**WHAT YOU NEED TO DO**: In the records below, print each line exactly and leave every image out.

**EXTRACTED MATERIAL**:
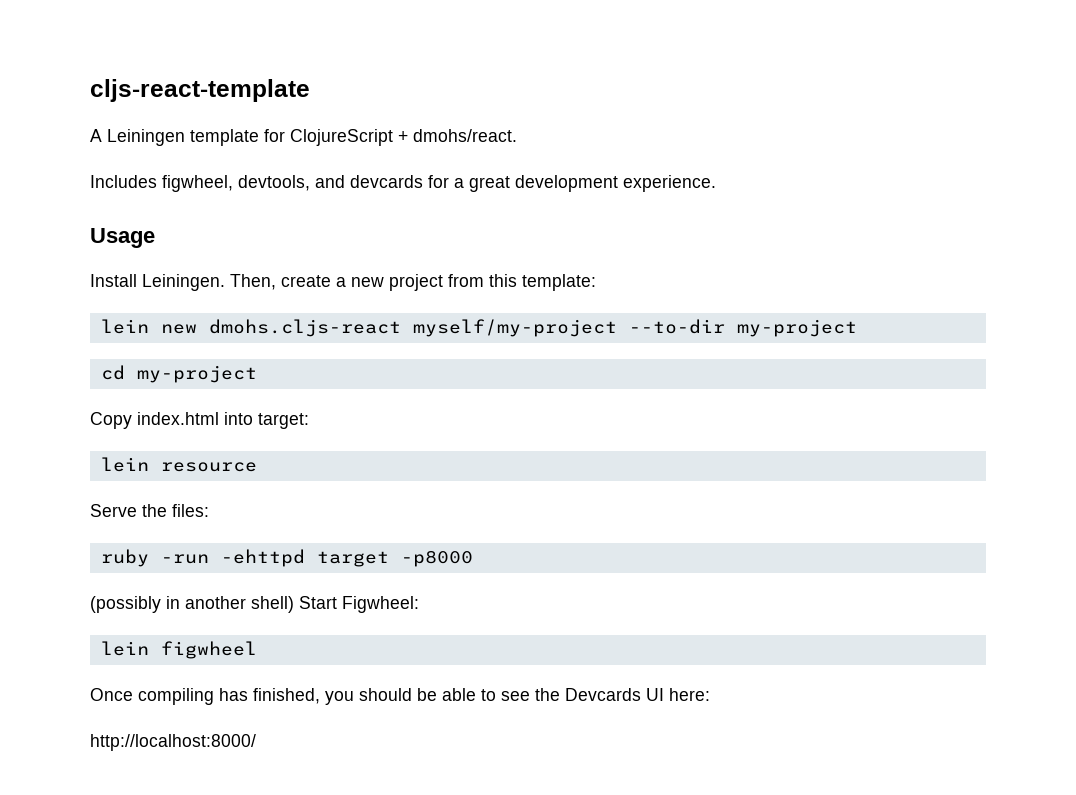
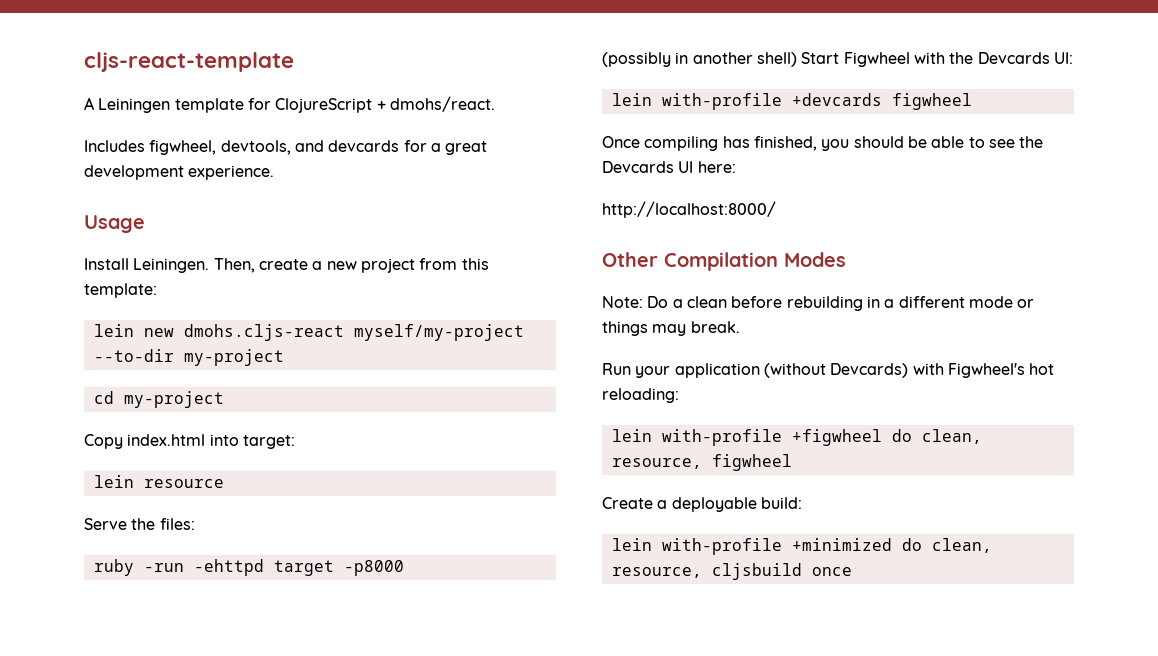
[342,596,419,613] [100,641,149,656] Figwheel: // lein -> [843,52,1073,67] [611,93,882,110] Figwheel with the Devcards UI: // lein with-profile +devcards
(256, 742) none -> [602,252,846,271] [602,296,1035,311] [602,321,740,336] [602,363,1055,378] [602,388,679,403] [611,429,982,446] [611,454,792,471] [602,497,802,512] [611,538,992,555] [611,563,852,580] // Other Compilation Modes // Note: Do a clean before rebuilding in a different mode or things may break. // Run your application (without Devcards) with Figwheel's hot reloading: // lein with-profile +figwheel do clean, resource, figwheel // Create a deployable build: // lein with-profile +minimized do clean, resource, cljsbuild once

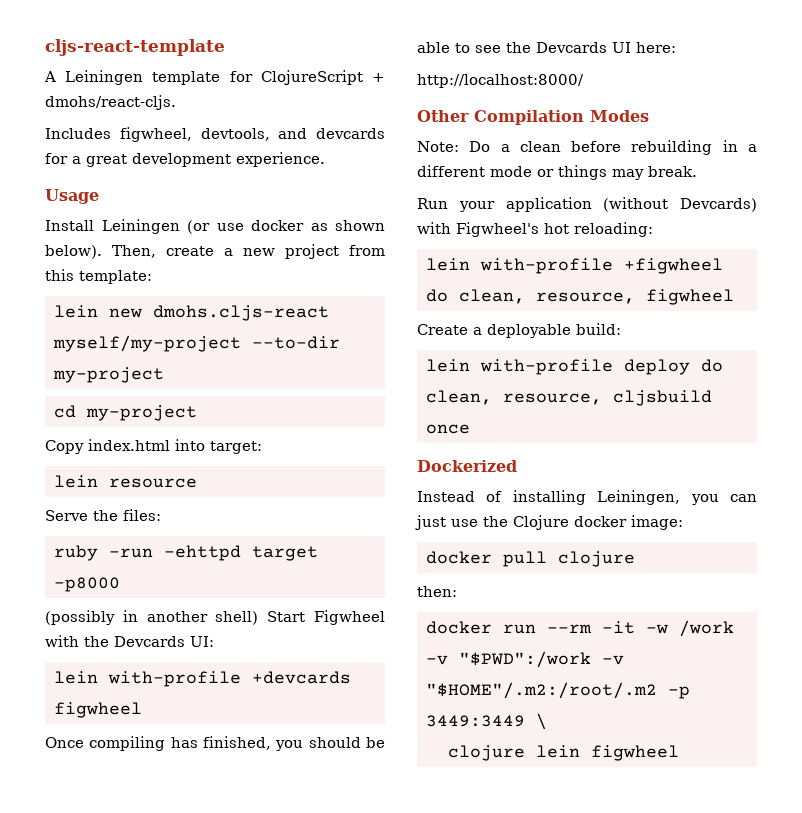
[389,96,495,112] dmohs/react. -> [45,95,176,110] dmohs/react-cljs.
[133,258,210,273] Leiningen. -> [101,219,385,234] [45,245,102,259] Leiningen (or use docker as shown below).
[791,538,892,551] +minimized -> [623,359,690,375] deploy
(852, 571) none -> [417,460,517,472] [417,490,757,505] [415,515,683,530] [425,551,635,567] [417,586,457,597] [425,620,734,637] [425,651,624,668] [425,682,690,699] [425,713,547,730] [447,745,679,761] // Dockerized // Instead of installing Leiningen, you can just use the Clojure docker image: // docker pull clojure // then: // docker run --rm -it -w /work -v "$PWD":/work -v "$HOME"/.m2:/root/.m2 -p 3449:3449 \ // clojure lein figwheel

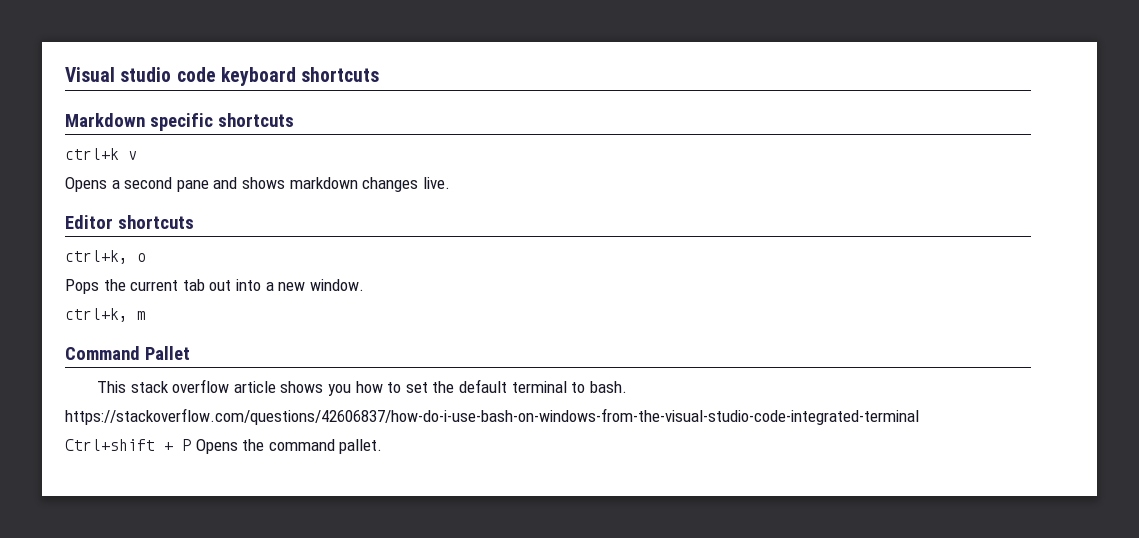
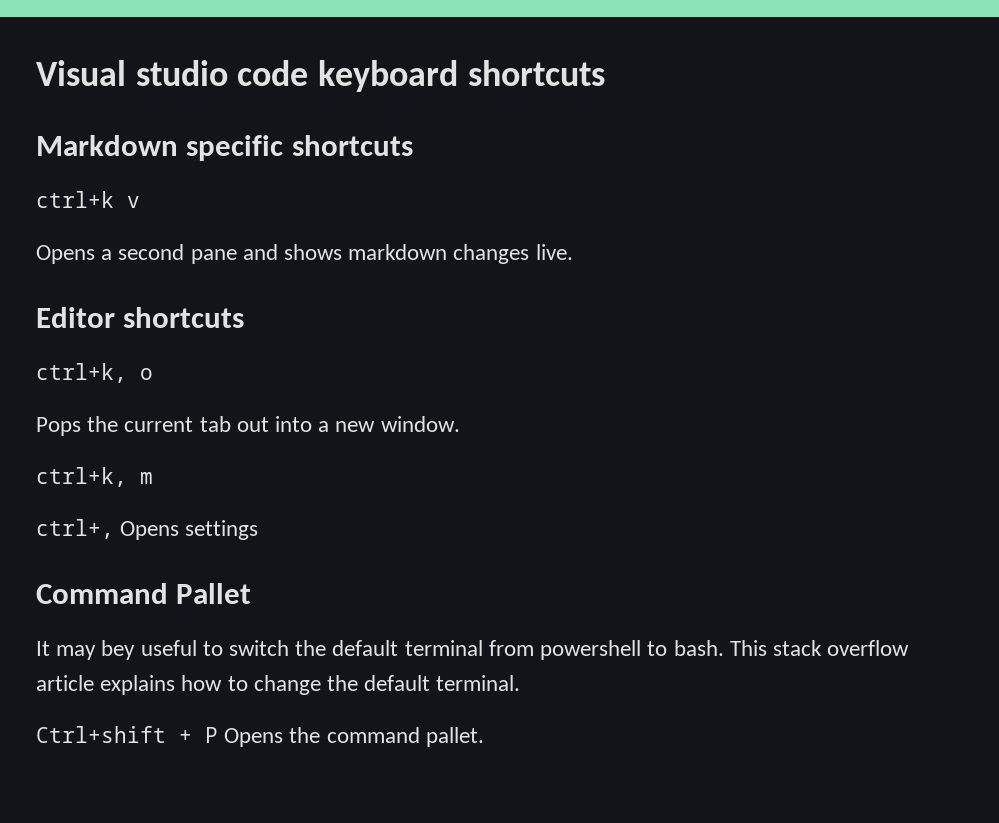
(146, 315) none -> [36,519,259,540] // ctrl+, Opens settings
(190, 353) none -> [36,640,724,660] It may bey useful to switch the default terminal from powershell to bash.
[280,381,351,396] shows you -> [100,675,176,695] explains
[405,379,627,393] [65,408,919,425] set the default terminal to bash. // https://stackoverflow.com/questions/42606837/how-do-i-use-bash-on-windows-from-the-visual-studio-code-integrated-terminal -> [253,675,521,695] change the default terminal.

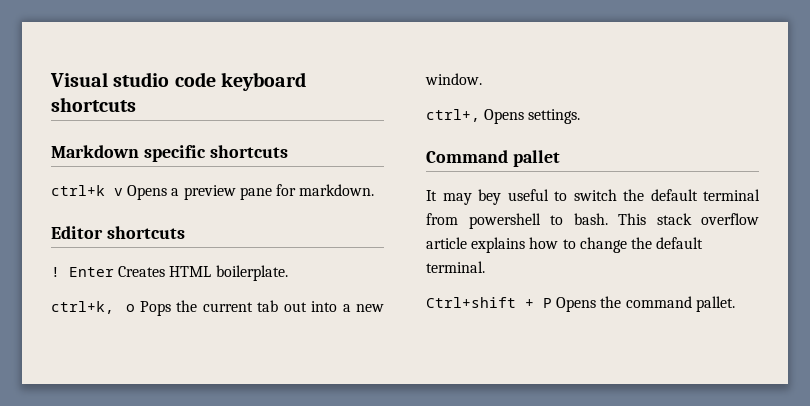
(140, 202) // -> (123, 192) none
[118,244,573,264] [36,307,245,328] second pane and shows markdown changes live. // Editor shortcuts -> [183,184,375,200] [51,226,185,239] [51,265,288,281] preview pane for markdown. // Editor shortcuts // ! Enter Creates HTML boilerplate.
(153, 374) // -> (135, 308) none
[36,467,153,487] // ctrl+k, m -> (482, 79) none
[185,520,259,540] settings -> [528,109,581,124] settings.
[176,583,252,604] Pallet -> [512,150,560,167] pallet

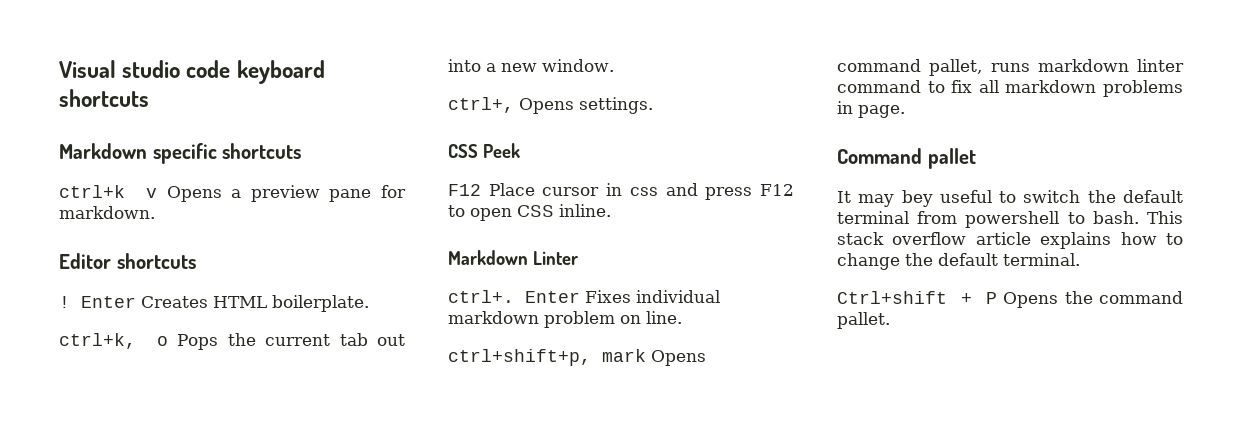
(581, 116) none -> [448,143,520,158] [448,183,794,200] [448,204,611,221] [448,250,578,265] [448,290,720,303] [448,311,682,328] [448,349,706,366] [837,59,1184,76] [837,80,1183,97] [837,101,905,118] // CSS Peek // F12 Place cursor in css and press F12 to open CSS inline. // Markdown Linter // ctrl+. Enter Fixes individual markdown problem on line. // ctrl+shift+p, mark Opens command pallet, runs markdown linter command to fix all markdown problems in page.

**SOLUTION**:
[342,596,419,613] [100,641,149,656] Figwheel: // lein -> [843,52,1073,67] [611,93,882,110] Figwheel with the Devcards UI: // lein with-profile +devcards
(256, 742) none -> [602,252,846,271] [602,296,1035,311] [602,321,740,336] [602,363,1055,378] [602,388,679,403] [611,429,982,446] [611,454,792,471] [602,497,802,512] [611,538,992,555] [611,563,852,580] // Other Compilation Modes // Note: Do a clean before rebuilding in a different mode or things may break. // Run your application (without Devcards) with Figwheel's hot reloading: // lein with-profile +figwheel do clean, resource, figwheel // Create a deployable build: // lein with-profile +minimized do clean, resource, cljsbuild once

[389,96,495,112] dmohs/react. -> [45,95,176,110] dmohs/react-cljs.
[133,258,210,273] Leiningen. -> [101,219,385,234] [45,245,102,259] Leiningen (or use docker as shown below).
[791,538,892,551] +minimized -> [623,359,690,375] deploy
(852, 571) none -> [417,460,517,472] [417,490,757,505] [415,515,683,530] [425,551,635,567] [417,586,457,597] [425,620,734,637] [425,651,624,668] [425,682,690,699] [425,713,547,730] [447,745,679,761] // Dockerized // Instead of installing Leiningen, you can just use the Clojure docker image: // docker pull clojure // then: // docker run --rm -it -w /work -v "$PWD":/work -v "$HOME"/.m2:/root/.m2 -p 3449:3449 \ // clojure lein figwheel

(146, 315) none -> [36,519,259,540] // ctrl+, Opens settings
(190, 353) none -> [36,640,724,660] It may bey useful to switch the default terminal from powershell to bash.
[280,381,351,396] shows you -> [100,675,176,695] explains
[405,379,627,393] [65,408,919,425] set the default terminal to bash. // https://stackoverflow.com/questions/42606837/how-do-i-use-bash-on-windows-from-the-visual-studio-code-integrated-terminal -> [253,675,521,695] change the default terminal.

(140, 202) // -> (123, 192) none
[118,244,573,264] [36,307,245,328] second pane and shows markdown changes live. // Editor shortcuts -> [183,184,375,200] [51,226,185,239] [51,265,288,281] preview pane for markdown. // Editor shortcuts // ! Enter Creates HTML boilerplate.
(153, 374) // -> (135, 308) none
[36,467,153,487] // ctrl+k, m -> (482, 79) none
[185,520,259,540] settings -> [528,109,581,124] settings.
[176,583,252,604] Pallet -> [512,150,560,167] pallet

(581, 116) none -> [448,143,520,158] [448,183,794,200] [448,204,611,221] [448,250,578,265] [448,290,720,303] [448,311,682,328] [448,349,706,366] [837,59,1184,76] [837,80,1183,97] [837,101,905,118] // CSS Peek // F12 Place cursor in css and press F12 to open CSS inline. // Markdown Linter // ctrl+. Enter Fixes individual markdown problem on line. // ctrl+shift+p, mark Opens command pallet, runs markdown linter command to fix all markdown problems in page.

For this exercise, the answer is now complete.